GOAL OF THE EXERCISE:
Please transcribe the listing that follows exactly; images are to be excluded.

# # #

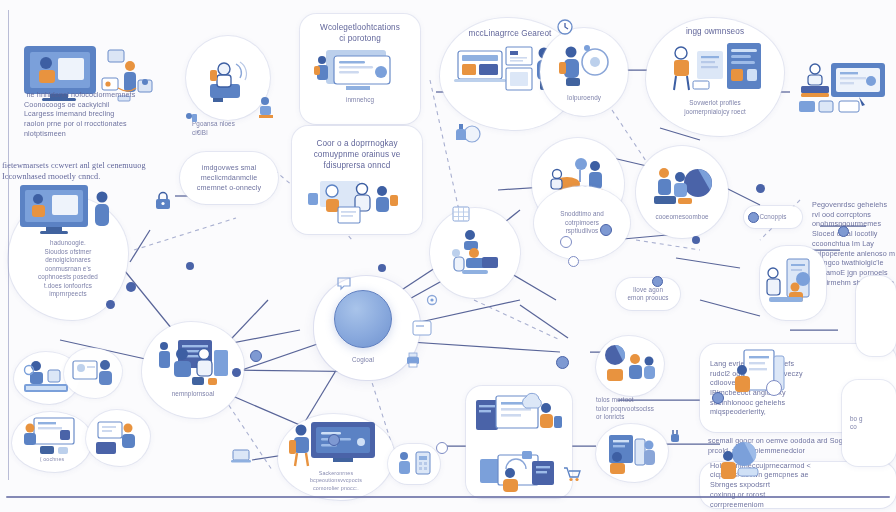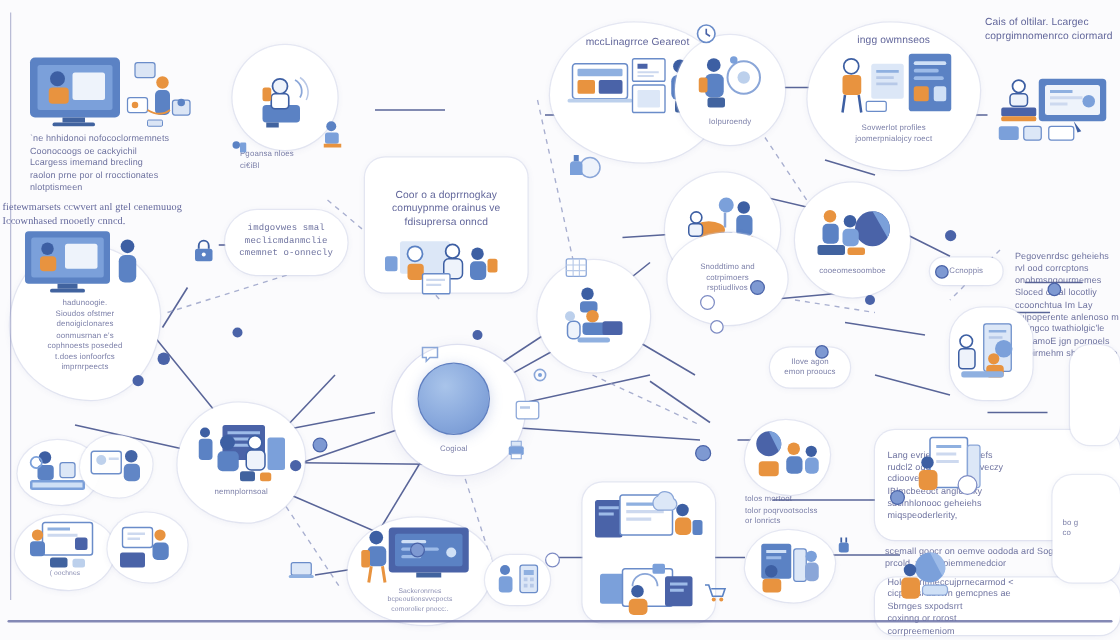--- a/index.html
+++ b/index.html
@@ -159,21 +159,21 @@
         <circle cx="108" cy="22" r="5" fill="#e8933f"></circle>
         <rect x="102" y="28" width="12" height="20" rx="4" fill="#5b82c4"></rect>
         <rect x="80" y="34" width="16" height="12" rx="2" fill="#fff" stroke="#6a8cc9" stroke-width="1"></rect>
         <circle cx="86" cy="40" r="2.6" fill="#e8933f"></circle>
         <path d="M96,44 q10,6 18,0" stroke="#e8933f" stroke-width="1.4" fill="none"></path>
         <rect x="116" y="36" width="14" height="12" rx="2" fill="#dbe5f5" stroke="#6a8cc9" stroke-width="1"></rect>
         <circle cx="123" cy="38" r="3" fill="#5b82c4"></circle>
         <rect x="96" y="52" width="12" height="5" rx="1" fill="#dbe5f5" stroke="#6a8cc9" stroke-width=".8"></rect>
       </svg>
     </div>
-    <div class="textblock" style="left:24px;top:106px;width:150px;">
+    <div class="textblock" style="left:24px;top:90px;width:150px;">
       <div class="lbl">`ne hnhidonoi nofococlormemnets
 Coonocoogs oe cackyichil
 Lcargess imemand brecling
 raolon prne por ol rrocctionates
 nlotptismeen</div>
     </div>
 
     <div class="textblock" style="left:2px;top:160px;width:175px;font-family:Liberation Serif, serif;">
       <div class="lbl t-title">fietewmarsets ccwvert anl gtel cenemuuog
 Iccownhased rnooetly cnncd.</div>
@@ -201,21 +201,21 @@
 imprnrpeects</div>
     </div>
 
     <div class="ill" style="position:absolute;left:152px;top:190px;">
       <svg width="22" height="22" viewBox="0 0 22 22">
         <rect x="4" y="9" width="14" height="10" rx="2" fill="#5b82c4"></rect>
         <path d="M7,9 V6.5 a4,4 0 0 1 8,0 V9" stroke="#3d5fa3" stroke-width="1.5" fill="none"></path>
         <circle cx="11" cy="13.5" r="1.6" fill="#fff"></circle>
       </svg>
     </div>
-    <div class="node soft" style="left:180px;top:168px;width:98px;height:52px;font-family:Liberation Mono, monospace;">
+    <div class="node soft" style="left:180px;top:152px;width:98px;height:52px;">
       <div class="lbl">imdgovwes smal
 meclicmdanmclie
 cmemnet o-onnecly</div>
     </div>
 
     <div class="node round" style="left:186px;top:36px;width:84px;height:84px;">
       <div class="ill">
         <svg width="56" height="48" viewBox="0 0 56 48">
           <rect x="10" y="30" width="30" height="14" rx="3" fill="#5b82c4"></rect>
           <circle cx="24" cy="15" r="6" fill="#eef3fb" stroke="#3d5fa3" stroke-width="1.4"></circle>
@@ -231,29 +231,48 @@
       <div class="lbl t-small">Pgoansa nloes
 ci€iBl</div>
     </div>
     <div class="ill" style="position:absolute;left:184px;top:112px;">
       <svg width="14" height="12" viewBox="0 0 14 12">
           <circle cx="5" cy="4" r="3" fill="#5b82c4"></circle>
           <rect x="8" y="2" width="5" height="8" rx="1" fill="#7ba0da"></rect>
         </svg>
     </div>
 
+    <div class="node card" style="left:300px;top:14px;width:120px;height:110px;justify-content:flex-start;padding-top:8px;">
+      <div class="lbl t-title">Wcolegetloohtcations
+ci porotong</div>
+      <div class="ill" style="margin-top:4px;">
+        <svg width="96" height="46" viewBox="0 0 96 46">
+          <rect x="14" y="2" width="60" height="34" rx="3" fill="#bcd0ec"></rect>
+          <rect x="22" y="8" width="56" height="28" rx="3" fill="#fff" stroke="#6a8cc9" stroke-width="1.2"></rect>
+          <rect x="27" y="13" width="26" height="2.6" rx="1.3" fill="#8fb0e0"></rect>
+          <rect x="27" y="18" width="34" height="2.6" rx="1.3" fill="#cdd9ef"></rect>
+          <rect x="27" y="23" width="20" height="2.6" rx="1.3" fill="#cdd9ef"></rect>
+          <circle cx="69" cy="24" r="6" fill="#7ba0da"></circle>
+          <circle cx="10" cy="12" r="4" fill="#3d5fa3"></circle>
+          <rect x="5" y="17" width="11" height="15" rx="3" fill="#5b82c4"></rect>
+          <rect x="2" y="18" width="6" height="9" rx="2" fill="#e8933f"></rect>
+          <rect x="34" y="38" width="24" height="4" fill="#8fb0e0"></rect>
+        </svg>
+      </div>
+      <div class="lbl t-small" style="margin-top:2px;">inmnehcg</div>
+    </div>
     <div class="ill" style="position:absolute;left:256px;top:96px;">
       <svg width="20" height="22" viewBox="0 0 20 22">
           <circle cx="9" cy="5" r="4" fill="#5b82c4"></circle>
           <rect x="4" y="10" width="11" height="9" rx="2" fill="#7ba0da"></rect>
           <rect x="3" y="19" width="14" height="3" fill="#e8933f"></rect>
         </svg>
     </div>
 
-    <div class="node card" style="left:292px;top:126px;width:130px;height:108px;justify-content:flex-start;padding-top:24px;">
+    <div class="node card" style="left:292px;top:126px;width:130px;height:108px;justify-content:flex-start;padding-top:12px;">
       <div class="lbl t-title">Coor o a doprrnogkay
 comuypnme orainus ve
 fdisuprersa onncd</div>
       <div class="ill" style="margin-top:6px;">
         <svg width="110" height="48" viewBox="0 0 110 48">
           <rect x="18" y="4" width="40" height="26" rx="2" fill="#dce7f7"></rect>
           <circle cx="30" cy="14" r="6" fill="#fff" stroke="#5b82c4" stroke-width="1.4"></circle>
           <rect x="24" y="22" width="13" height="13" rx="3" fill="#e8933f"></rect>
           <circle cx="60" cy="12" r="5.5" fill="#fff" stroke="#3d5fa3" stroke-width="1.4"></circle>
           <rect x="53" y="18" width="15" height="16" rx="4" fill="#eef3fb" stroke="#3d5fa3" stroke-width="1.2"></rect>
@@ -336,24 +355,20 @@
           <rect x="72" y="20" width="24" height="3" rx="1.5" fill="#9dbbe8"></rect>
           <rect x="72" y="28" width="12" height="12" rx="2" fill="#e8933f"></rect>
           <rect x="88" y="28" width="10" height="12" rx="2" fill="#cfe0f6"></rect>
           <rect x="34" y="40" width="16" height="8" rx="1.5" fill="#fff" stroke="#6a8cc9" stroke-width="1"></rect>
         </svg>
       </div>
       <div class="lbl t-small" style="margin-top:2px;">Sovwerlot profiles
 joomerpnialojcy roect</div>
     </div>
 
-    <div class="textblock" style="left:788px;top:12px;width:106px;">
-      <div class="lbl t-title">Cais of oltilar. Lcargec
-coprgimnomenrco ciormard</div>
-    </div>
     <div class="node blob plain" style="left:790px;top:44px;width:106px;height:86px;box-shadow:none;">
       <div class="ill">
         <svg width="96" height="56" viewBox="0 0 96 56">
           <rect x="36" y="4" width="54" height="34" rx="3" fill="#5b82c4"></rect>
           <rect x="41" y="9" width="44" height="24" rx="2" fill="#eef3fb"></rect>
           <rect x="45" y="13" width="18" height="2.4" fill="#8fb0e0"></rect>
           <rect x="45" y="18" width="26" height="2.4" fill="#cdd9ef"></rect>
           <rect x="45" y="23" width="14" height="2.4" fill="#cdd9ef"></rect>
           <circle cx="76" cy="22" r="5" fill="#7ba0da"></circle>
           <circle cx="20" cy="10" r="5" fill="#fff" stroke="#3d5fa3" stroke-width="1.4"></circle>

# # #

TASK SOLUTION:
--- a/index.html
+++ b/index.html
@@ -159,21 +159,21 @@
         <circle cx="108" cy="22" r="5" fill="#e8933f"></circle>
         <rect x="102" y="28" width="12" height="20" rx="4" fill="#5b82c4"></rect>
         <rect x="80" y="34" width="16" height="12" rx="2" fill="#fff" stroke="#6a8cc9" stroke-width="1"></rect>
         <circle cx="86" cy="40" r="2.6" fill="#e8933f"></circle>
         <path d="M96,44 q10,6 18,0" stroke="#e8933f" stroke-width="1.4" fill="none"></path>
         <rect x="116" y="36" width="14" height="12" rx="2" fill="#dbe5f5" stroke="#6a8cc9" stroke-width="1"></rect>
         <circle cx="123" cy="38" r="3" fill="#5b82c4"></circle>
         <rect x="96" y="52" width="12" height="5" rx="1" fill="#dbe5f5" stroke="#6a8cc9" stroke-width=".8"></rect>
       </svg>
     </div>
-    <div class="textblock" style="left:24px;top:106px;width:150px;">
+    <div class="textblock" style="left:24px;top:90px;width:150px;">
       <div class="lbl">`ne hnhidonoi nofococlormemnets
 Coonocoogs oe cackyichil
 Lcargess imemand brecling
 raolon prne por ol rrocctionates
 nlotptismeen</div>
     </div>
 
     <div class="textblock" style="left:2px;top:160px;width:175px;font-family:Liberation Serif, serif;">
       <div class="lbl t-title">fietewmarsets ccwvert anl gtel cenemuuog
 Iccownhased rnooetly cnncd.</div>
@@ -201,21 +201,21 @@
 imprnrpeects</div>
     </div>
 
     <div class="ill" style="position:absolute;left:152px;top:190px;">
       <svg width="22" height="22" viewBox="0 0 22 22">
         <rect x="4" y="9" width="14" height="10" rx="2" fill="#5b82c4"></rect>
         <path d="M7,9 V6.5 a4,4 0 0 1 8,0 V9" stroke="#3d5fa3" stroke-width="1.5" fill="none"></path>
         <circle cx="11" cy="13.5" r="1.6" fill="#fff"></circle>
       </svg>
     </div>
-    <div class="node soft" style="left:180px;top:168px;width:98px;height:52px;font-family:Liberation Mono, monospace;">
+    <div class="node soft" style="left:180px;top:152px;width:98px;height:52px;">
       <div class="lbl">imdgovwes smal
 meclicmdanmclie
 cmemnet o-onnecly</div>
     </div>
 
     <div class="node round" style="left:186px;top:36px;width:84px;height:84px;">
       <div class="ill">
         <svg width="56" height="48" viewBox="0 0 56 48">
           <rect x="10" y="30" width="30" height="14" rx="3" fill="#5b82c4"></rect>
           <circle cx="24" cy="15" r="6" fill="#eef3fb" stroke="#3d5fa3" stroke-width="1.4"></circle>
@@ -231,29 +231,48 @@
       <div class="lbl t-small">Pgoansa nloes
 ci€iBl</div>
     </div>
     <div class="ill" style="position:absolute;left:184px;top:112px;">
       <svg width="14" height="12" viewBox="0 0 14 12">
           <circle cx="5" cy="4" r="3" fill="#5b82c4"></circle>
           <rect x="8" y="2" width="5" height="8" rx="1" fill="#7ba0da"></rect>
         </svg>
     </div>
 
+    <div class="node card" style="left:300px;top:14px;width:120px;height:110px;justify-content:flex-start;padding-top:8px;">
+      <div class="lbl t-title">Wcolegetloohtcations
+ci porotong</div>
+      <div class="ill" style="margin-top:4px;">
+        <svg width="96" height="46" viewBox="0 0 96 46">
+          <rect x="14" y="2" width="60" height="34" rx="3" fill="#bcd0ec"></rect>
+          <rect x="22" y="8" width="56" height="28" rx="3" fill="#fff" stroke="#6a8cc9" stroke-width="1.2"></rect>
+          <rect x="27" y="13" width="26" height="2.6" rx="1.3" fill="#8fb0e0"></rect>
+          <rect x="27" y="18" width="34" height="2.6" rx="1.3" fill="#cdd9ef"></rect>
+          <rect x="27" y="23" width="20" height="2.6" rx="1.3" fill="#cdd9ef"></rect>
+          <circle cx="69" cy="24" r="6" fill="#7ba0da"></circle>
+          <circle cx="10" cy="12" r="4" fill="#3d5fa3"></circle>
+          <rect x="5" y="17" width="11" height="15" rx="3" fill="#5b82c4"></rect>
+          <rect x="2" y="18" width="6" height="9" rx="2" fill="#e8933f"></rect>
+          <rect x="34" y="38" width="24" height="4" fill="#8fb0e0"></rect>
+        </svg>
+      </div>
+      <div class="lbl t-small" style="margin-top:2px;">inmnehcg</div>
+    </div>
     <div class="ill" style="position:absolute;left:256px;top:96px;">
       <svg width="20" height="22" viewBox="0 0 20 22">
           <circle cx="9" cy="5" r="4" fill="#5b82c4"></circle>
           <rect x="4" y="10" width="11" height="9" rx="2" fill="#7ba0da"></rect>
           <rect x="3" y="19" width="14" height="3" fill="#e8933f"></rect>
         </svg>
     </div>
 
-    <div class="node card" style="left:292px;top:126px;width:130px;height:108px;justify-content:flex-start;padding-top:24px;">
+    <div class="node card" style="left:292px;top:126px;width:130px;height:108px;justify-content:flex-start;padding-top:12px;">
       <div class="lbl t-title">Coor o a doprrnogkay
 comuypnme orainus ve
 fdisuprersa onncd</div>
       <div class="ill" style="margin-top:6px;">
         <svg width="110" height="48" viewBox="0 0 110 48">
           <rect x="18" y="4" width="40" height="26" rx="2" fill="#dce7f7"></rect>
           <circle cx="30" cy="14" r="6" fill="#fff" stroke="#5b82c4" stroke-width="1.4"></circle>
           <rect x="24" y="22" width="13" height="13" rx="3" fill="#e8933f"></rect>
           <circle cx="60" cy="12" r="5.5" fill="#fff" stroke="#3d5fa3" stroke-width="1.4"></circle>
           <rect x="53" y="18" width="15" height="16" rx="4" fill="#eef3fb" stroke="#3d5fa3" stroke-width="1.2"></rect>
@@ -336,24 +355,20 @@
           <rect x="72" y="20" width="24" height="3" rx="1.5" fill="#9dbbe8"></rect>
           <rect x="72" y="28" width="12" height="12" rx="2" fill="#e8933f"></rect>
           <rect x="88" y="28" width="10" height="12" rx="2" fill="#cfe0f6"></rect>
           <rect x="34" y="40" width="16" height="8" rx="1.5" fill="#fff" stroke="#6a8cc9" stroke-width="1"></rect>
         </svg>
       </div>
       <div class="lbl t-small" style="margin-top:2px;">Sovwerlot profiles
 joomerpnialojcy roect</div>
     </div>
 
-    <div class="textblock" style="left:788px;top:12px;width:106px;">
-      <div class="lbl t-title">Cais of oltilar. Lcargec
-coprgimnomenrco ciormard</div>
-    </div>
     <div class="node blob plain" style="left:790px;top:44px;width:106px;height:86px;box-shadow:none;">
       <div class="ill">
         <svg width="96" height="56" viewBox="0 0 96 56">
           <rect x="36" y="4" width="54" height="34" rx="3" fill="#5b82c4"></rect>
           <rect x="41" y="9" width="44" height="24" rx="2" fill="#eef3fb"></rect>
           <rect x="45" y="13" width="18" height="2.4" fill="#8fb0e0"></rect>
           <rect x="45" y="18" width="26" height="2.4" fill="#cdd9ef"></rect>
           <rect x="45" y="23" width="14" height="2.4" fill="#cdd9ef"></rect>
           <circle cx="76" cy="22" r="5" fill="#7ba0da"></circle>
           <circle cx="20" cy="10" r="5" fill="#fff" stroke="#3d5fa3" stroke-width="1.4"></circle>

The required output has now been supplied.